**SOURCE RECORDS**
——
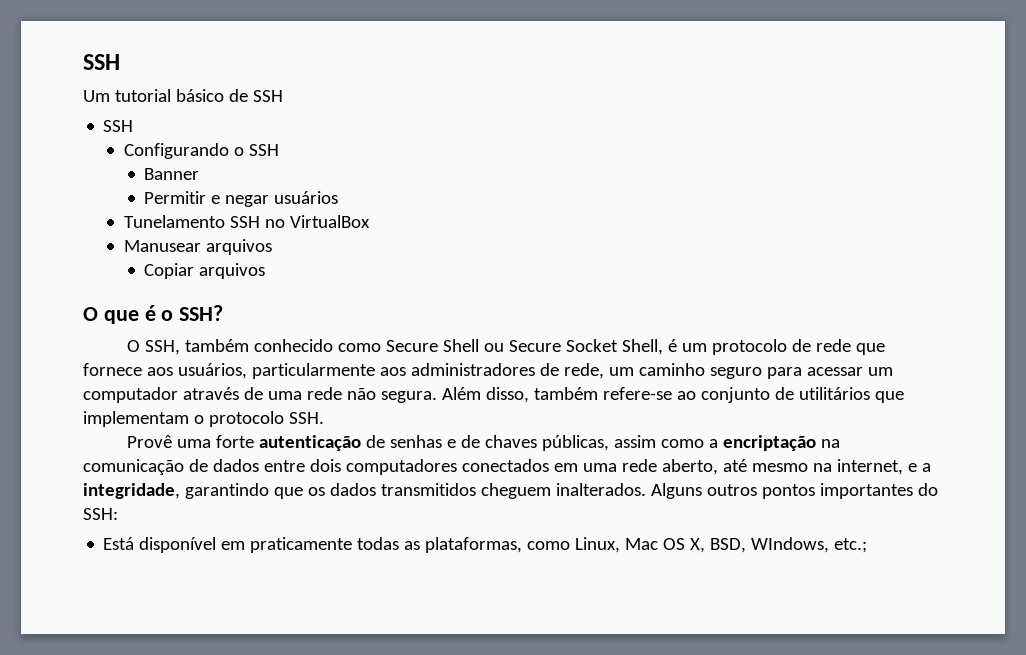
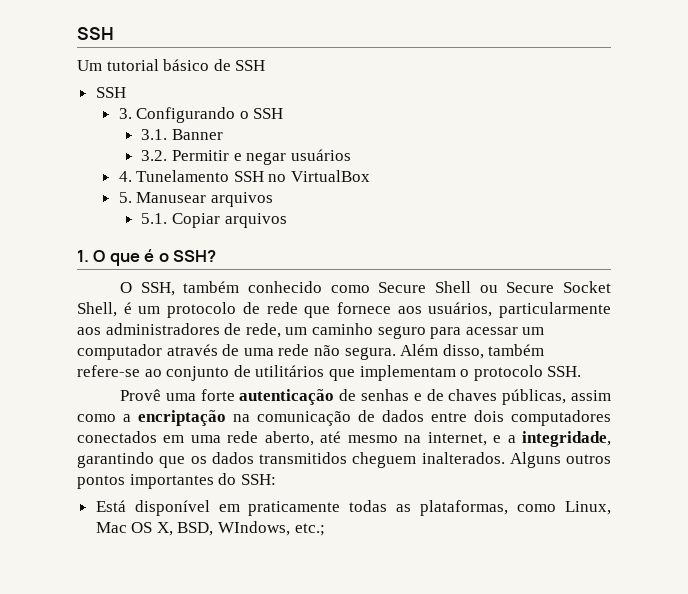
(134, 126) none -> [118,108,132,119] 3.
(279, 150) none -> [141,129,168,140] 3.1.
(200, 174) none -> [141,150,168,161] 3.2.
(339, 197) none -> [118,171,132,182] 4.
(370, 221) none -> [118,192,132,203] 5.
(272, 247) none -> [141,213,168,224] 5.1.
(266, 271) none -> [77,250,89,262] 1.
——
**TASK TO CARRY OUT**
Provide an exact transcript of the lines from the one that holds "(370, 221) none -> [118,192,132,203] 5." through the final line of the data above.

**REPLY**
(370, 221) none -> [118,192,132,203] 5.
(272, 247) none -> [141,213,168,224] 5.1.
(266, 271) none -> [77,250,89,262] 1.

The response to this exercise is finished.